TimeandMotion · 08/07/2024 14:01

I believe that sex is binary and immutable but I don’t really care if someone wants to use the pronoun “they”, or even the opposite pronoun to their sex. Personal choice. I don’t think that your chosen pronoun should be a passport to a single-sex space though. It should be accepted as simple window-dressing.

In your position I’d probably have said “OK, will remember that if I ever meet Sam Smith, but they can’t actually hear me so I’m sure no harm done!”

Flexmybin · 08/07/2024 14:01

EntirelyMadeofBosoms · 08/07/2024 12:38

I'd suggest you open your mind a little and do some research into what non-binary means. If a sheltered 12 year old can understand it, I'm sure you'll be able to.

Perhaps you might learn a little respect for people at the same time as well.

In other words, OP can join others in gaslighting her child. 🤨

GenderRealistBloke · 08/07/2024 14:02

Marblessolveeverything · 08/07/2024 13:18

@arethereanyleftatall it is amazing how you can read pure fiction from my posts. Interesting skill "Join the dots" in your scenario my driving to the shop is a formula one international race win!

The girl referred to a non binary adult. End of.

Stop escalating that to full on fucking physical attack.

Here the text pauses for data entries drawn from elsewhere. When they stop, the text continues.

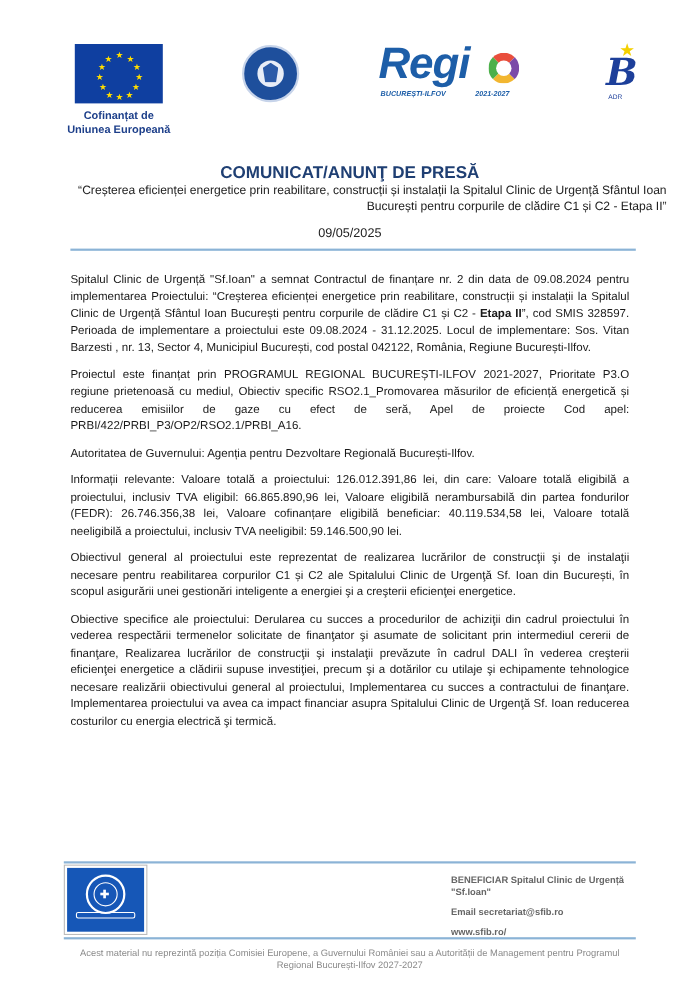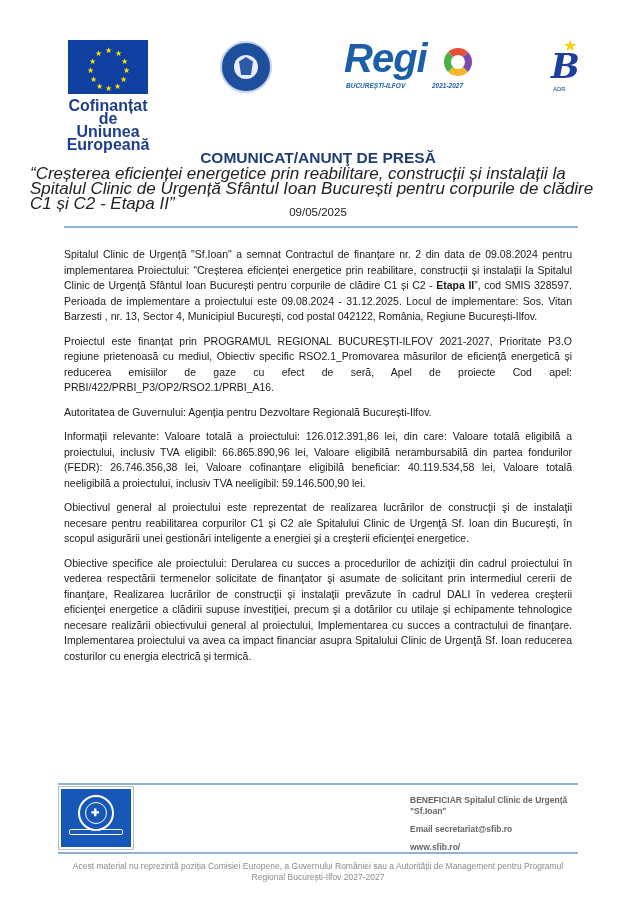--- a/index.html
+++ b/index.html
@@ -2,39 +2,39 @@
 <html><head>
 <meta charset="utf-8">
 <style>
   * { margin: 0; padding: 0; box-sizing: border-box; }
   html, body { width: 636px; height: 900px; background: #ffffff; overflow: hidden; }
   body { font-family: "Liberation Sans", sans-serif; color: #1a1a1a; position: relative; }
 
   .logos { position: absolute; top: 0; left: 0; width: 636px; height: 130px; }
   .eu-flag { position: absolute; left: 68px; top: 40px; width: 80px; height: 54px; background: #0f3fa0; }
   .eu-flag .star { position: absolute; color: #ffdd00; font-size: 8px; line-height: 8px; }
-  .eu-caption { position: absolute; left: 58px; top: 99px; width: 100px; text-align: center; font-size: 16px; font-weight: bold; color: #1d3f8a; line-height: 13px; }
+  .eu-caption { position: absolute; left: 58px; top: 99px; width: 100px; text-align: center; font-size: 10px; font-weight: bold; color: #1d3f8a; line-height: 13px; }
 
   .gov-seal { position: absolute; left: 220px; top: 41px; width: 52px; height: 52px; border-radius: 50%; background: #1e4f9c; border: 2px solid #c7d4ea; }
   .gov-seal .inner { position: absolute; left: 12px; top: 12px; width: 24px; height: 24px; border-radius: 50%; background: #e8edf7; }
   .gov-seal .eagle { position: absolute; left: 17px; top: 14px; width: 14px; height: 18px; background: #2b5aa8; clip-path: polygon(50% 0, 100% 25%, 85% 100%, 15% 100%, 0 25%); }
 
   .regio { position: absolute; left: 344px; top: 40px; width: 140px; height: 55px; font-style: italic; }
   .regio-word { position: absolute; left: 0; top: -4px; font-size: 40px; font-weight: bold; color: #1d5ea8; letter-spacing: -1px; font-family: "Liberation Sans", sans-serif; }
   .regio-ring { position: absolute; left: 100px; top: 8px; width: 28px; height: 28px; border-radius: 50%; border: 7px solid; border-color: #e94e3c #7b4aa8 #f2b630 #4cb04a; }
   .regio-sub { position: absolute; left: 2px; top: 42px; font-size: 6.5px; font-weight: bold; color: #1d5ea8; }
   .regio-year { position: absolute; left: 88px; top: 42px; font-size: 6.5px; font-weight: bold; color: #1d5ea8; }
 
   .adr { position: absolute; left: 545px; top: 40px; width: 40px; height: 55px; }
   .adr-star { position: absolute; left: 18px; top: -4px; color: #f4d000; font-size: 16px; }
   .adr-b { position: absolute; left: 6px; top: 6px; font-family: "DejaVu Serif", serif; font-style: italic; font-size: 34px; color: #1d3f9a; font-weight: bold; }
   .adr-label { position: absolute; left: 8px; top: 46px; font-size: 6px; color: #1d3f9a; }
 
   .title { position: absolute; top: 149px; left: 0; width: 636px; text-align: center; font-size: 15.5px; font-weight: bold; color: #1f3f73; }
-  .subtitle { position: absolute; top: 166px; left: 30px; width: 576px; text-align: left; font-size: 17px; line-height: 15px; color: #222; font-style: italic; }
+  .subtitle { position: absolute; top: 166px; left: 30px; width: 576px; text-align: right; font-size: 11px; line-height: 15px; color: #222; }
   .date { position: absolute; top: 206px; left: 0; width: 636px; text-align: center; font-size: 11.5px; color: #222; }
   .rule { position: absolute; height: 2px; background: #8bb3d6; }
 
   .body { position: absolute; top: 247px; left: 64px; width: 508px; font-size: 10.5px; line-height: 15.5px; text-align: justify; color: #1a1a1a; }
   .body p { margin-bottom: 9px; }
   .body b { font-weight: bold; }
 
   .footer-box { position: absolute; top: 785px; left: 58px; width: 520px; height: 67px; }
   .hospital-logo { position: absolute; left: 0; top: 1px; width: 76px; height: 64px; border: 1px solid #bcbcbc; background: #fff; padding: 2px; }
   .hospital-logo .blue { width: 100%; height: 100%; background: #1657b7; position: relative; }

Honestly it is so clear why people just ignore posts like these, because there is literally a lack of complete critical analysis on the part of some posters

Why can't you address the issue which is a parent concerned on different opinions

If you are looking for a critical analysis of the link from pronouns to physical danger, there is a provocative and thought-provoking one here:

fairplayforwomen.com/pronouns/

I'd be interested what you think of it.